Le règlement de minimis exempte les subventions de faible montant de l’obligation de notification préalable à la Commission en vue de leur autorisation au titre des règles de l’UE relatives aux aides d’État. Dans le cadre du règlement de minimis général actuel, le financement public ne dépassant pas 200 000 € sur une période de trois ans n’est pas considéré comme une aide d’État, son impact sur la concurrence transfrontalière étant jugé inexistant.

19. Pourquoi la Commission propose-t-elle un règlement de minimis propre aux SIEG?
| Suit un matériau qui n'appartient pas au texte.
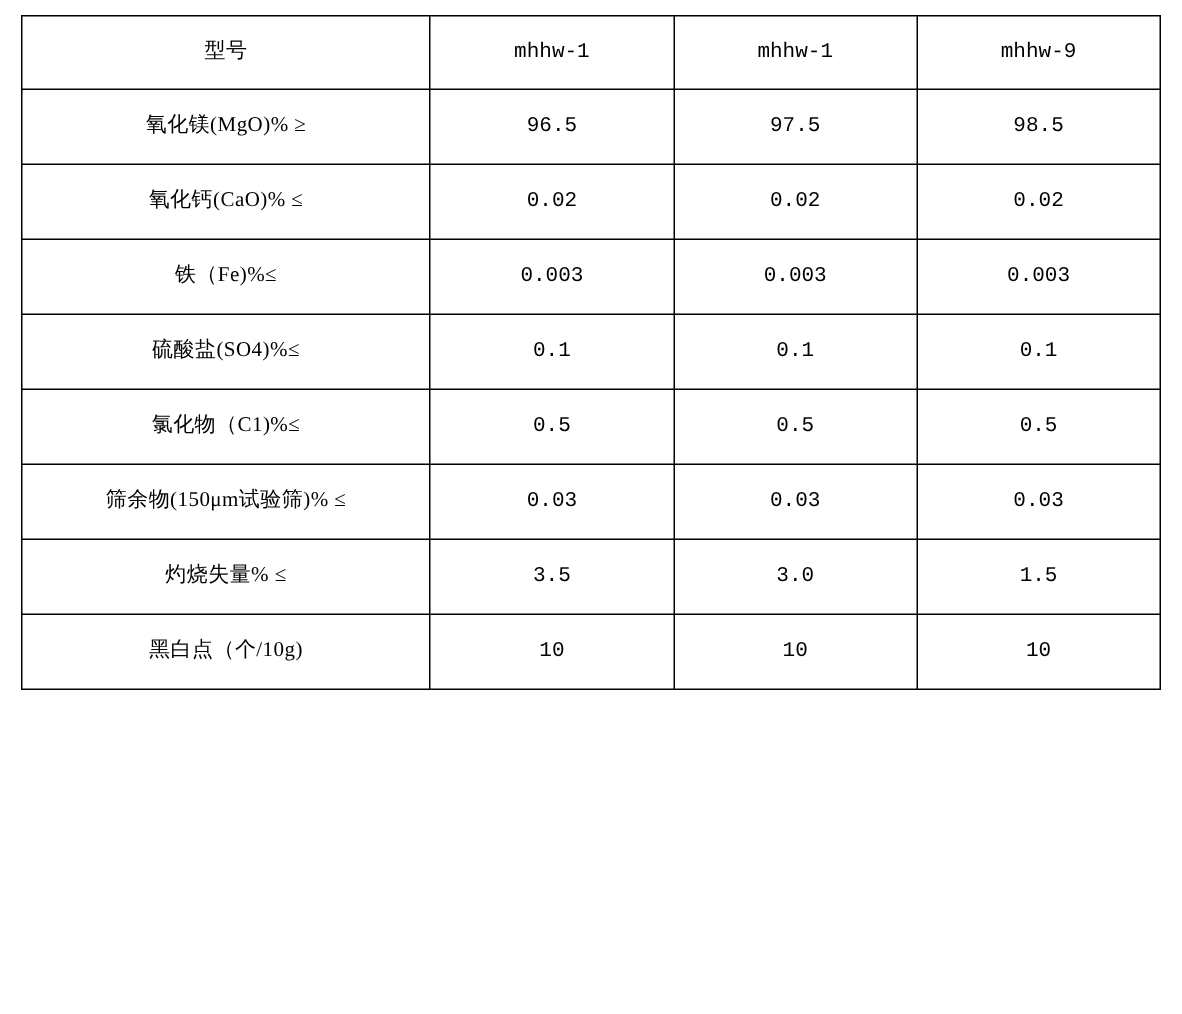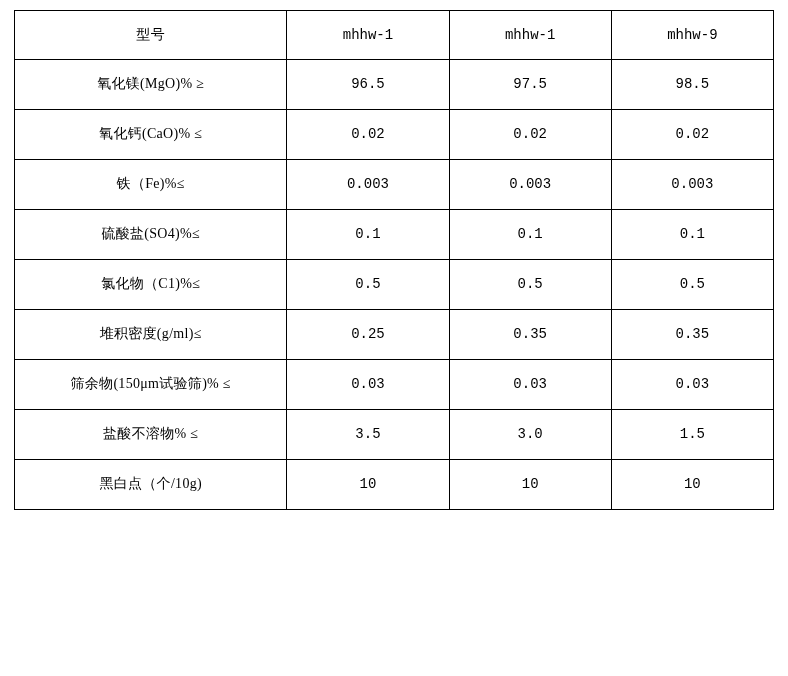--- a/index.html
+++ b/index.html
@@ -95,33 +95,27 @@
         <td class="value-cell">0.1</td>
         <td class="value-cell">0.1</td>
       </tr>
       <tr>
         <td class="param-cell">氯化物（C1)%≤</td>
         <td class="value-cell">0.5</td>
         <td class="value-cell">0.5</td>
         <td class="value-cell">0.5</td>
       </tr>
       <tr>
-        <td class="param-cell">堆积密度(g/ml)≤</td>
-        <td class="value-cell">0.25</td>
-        <td class="value-cell">0.35</td>
-        <td class="value-cell">0.35</td>
-      </tr>
-      <tr>
         <td class="param-cell">筛余物(150μm试验筛)% ≤</td>
         <td class="value-cell">0.03</td>
         <td class="value-cell">0.03</td>
         <td class="value-cell">0.03</td>
       </tr>
       <tr>
-        <td class="param-cell">盐酸不溶物% ≤</td>
+        <td class="param-cell">灼烧失量% ≤</td>
         <td class="value-cell">3.5</td>
         <td class="value-cell">3.0</td>
         <td class="value-cell">1.5</td>
       </tr>
       <tr>
         <td class="param-cell">黑白点（个/10g)</td>
         <td class="value-cell">10</td>
         <td class="value-cell">10</td>
         <td class="value-cell">10</td>
       </tr>

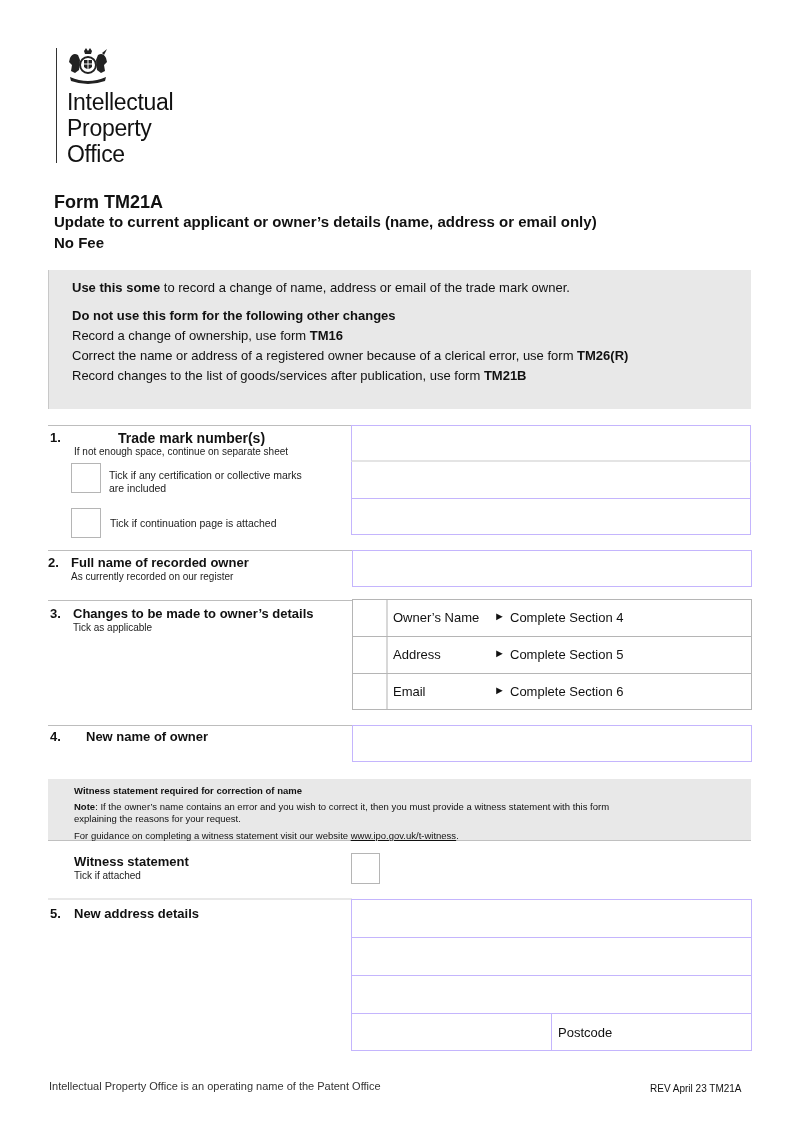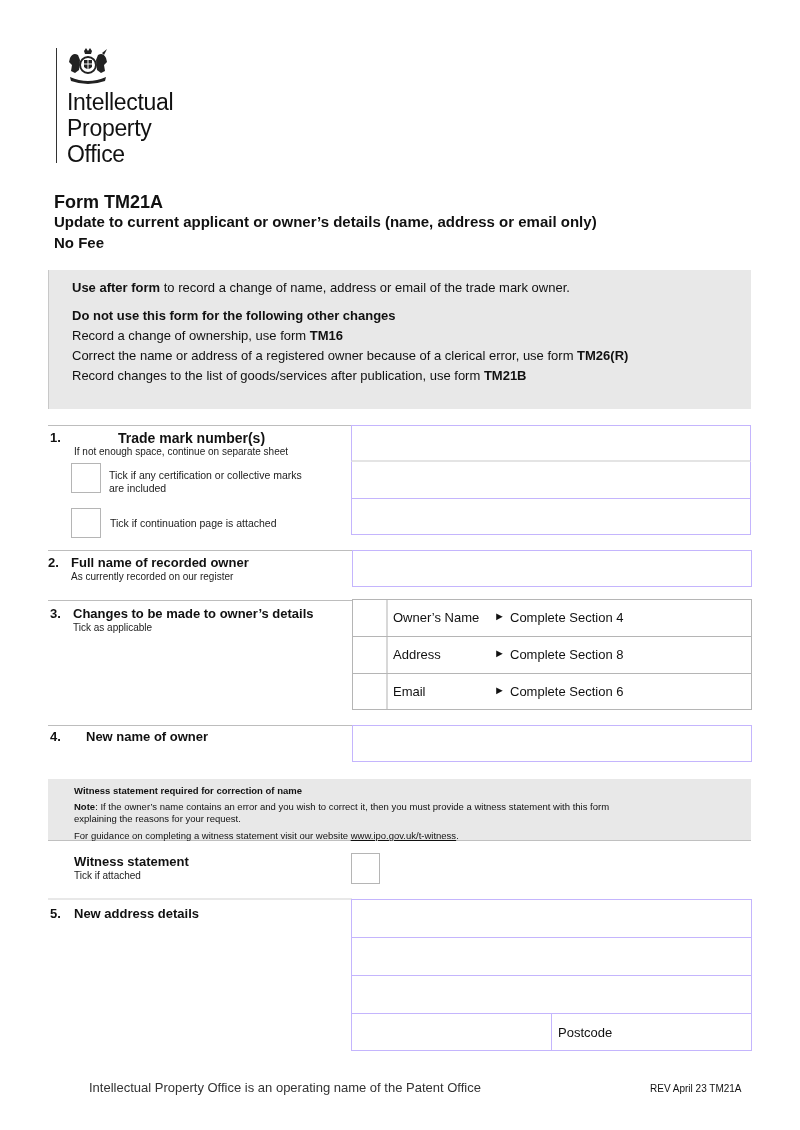--- a/index.html
+++ b/index.html
@@ -35,21 +35,21 @@
     .opt-row { position: absolute; left: 352px; width: 400px; height: 37px; border: 1px solid #b5b5b5; border-top: none; }
     .opt-row .tick { position: absolute; left: 0; top: 0; width: 35px; height: 100%; border-right: 2px solid #d8d8d8; cursor: pointer; }
     .opt-row .lbl { position: absolute; left: 40px; top: 10px; font-size: 13px; white-space: nowrap; }
     .opt-row .arrow { position: absolute; left: 141px; top: 10px; font-size: 11px; }
     .opt-row .act { position: absolute; left: 157px; top: 10px; font-size: 13px; white-space: nowrap; }
 
     .witness-box { left: 48px; top: 779px; width: 703px; height: 62px; background: #e8e8e8; border-bottom: 1px solid #c0c0c0; }
     .witness-box .line { position: absolute; left: 26px; font-size: 9.5px; color: #111; white-space: nowrap; }
     .witness-box a { color: #111; text-decoration: underline; }
 
-    .footer-left { left: 49px; top: 1080px; font-size: 13px; color: #333; margin-left: 40px; }
+    .footer-left { left: 49px; top: 1080px; font-size: 11px; color: #333; }
     .footer-right { left: 650px; top: 1083px; font-size: 10px; color: #111; }
   </style>
 </head>
 <body>
 
 <div class="abs logo-bar"></div>
 <svg class="abs crest" viewBox="0 0 44 36">
   <g fill="#222">
 
     <path d="M18 3 L20 0 L22 3 L24 0 L26 3 L25 6 L19 6 Z"></path>
@@ -72,21 +72,21 @@
   <div>Property</div>
   <div>Office</div>
 </div>
 
 <div class="abs form-title">Form TM21A</div>
 <div class="abs form-subtitle">Update to current applicant or owner’s details (name, address or email only)</div>
 <div class="abs form-fee">No Fee</div>
 
 <div class="abs info-box">
   <div class="line" style="top:10px;">
-    <span class="b">Use after form</span><span> to record a change of name, address or email of the trade mark owner.</span>
+    <span class="b">Use this some</span><span> to record a change of name, address or email of the trade mark owner.</span>
   </div>
   <div class="line b" style="top:38px;">Do not use this form for the following other changes</div>
   <div class="line" style="top:58px;">
     <span>Record a change of ownership, use form </span><span class="b">TM16</span>
   </div>
   <div class="line" style="top:78px;">
     <span>Correct the name or address of a registered owner because of a clerical error, use form </span><span class="b">TM26(R)</span>
   </div>
   <div class="line" style="top:98px;">
     <span>Record changes to the list of goods/services after publication, use form </span><span class="b">TM21B</span>
@@ -123,21 +123,21 @@
 <div class="opt-row" style="top:599px; border-top:1px solid #b5b5b5; height:38px;">
   <div class="tick"></div>
   <span class="lbl">Owner’s Name</span>
   <span class="arrow">►</span>
   <span class="act">Complete Section 4</span>
 </div>
 <div class="opt-row" style="top:637px;">
   <div class="tick"></div>
   <span class="lbl">Address</span>
   <span class="arrow">►</span>
-  <span class="act">Complete Section 8</span>
+  <span class="act">Complete Section 5</span>
 </div>
 <div class="opt-row" style="top:674px; height:36px;">
   <div class="tick"></div>
   <span class="lbl">Email</span>
   <span class="arrow">►</span>
   <span class="act">Complete Section 6</span>
 </div>
 
 <div class="abs rule" style="left:48px; top:725px; width:304px;"></div>
 <div class="abs sec-num" style="left:50px; top:729px;">4.</div>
La Commission entend adopter un règlement de minimis propre aux SIEG afin de permettre une véritable simplification pour les services locaux. Le nouveau seuil de minimis pour les SIEG serait plus élevé que le seuil de minimis général qui existe actuellement. Cette proposition s’explique par le fait que le bénéficiaire du règlement de minimis sur les SIEG supporte des coûts nets liés à l’obligation de service public auxquels les bénéficiaires du règlement de minimis général ne sont pas confrontés. L’avantage potentiel pour un prestataire de SIEG est donc inférieur à la compensation effectivement octroyée, alors que dans le cadre du règlement de minimis général, l’avantage tiré du même montant serait plus élevé. Le plafond sous lequel il n’y a pas d’effet sur la concurrence et les échanges entre États membres peut donc être supérieur en cas de compensation d’un SIEG.

20. Que couvrirait le nouveau règlement de minimis?

À l’issue d’une consultation des États membres et d’autres acteurs du marché en octobre 2011, le projet actuel propose de considérer qu’une aide publique octroyée pour la prestation d’un service d’intérêt économique général constitue une aide de minimis si son montant n’excède pas 500 000 € sur une période de trois ans. Il ne s’agit toutefois pas du texte final et les conditions feront l’objet de discussions ultérieures.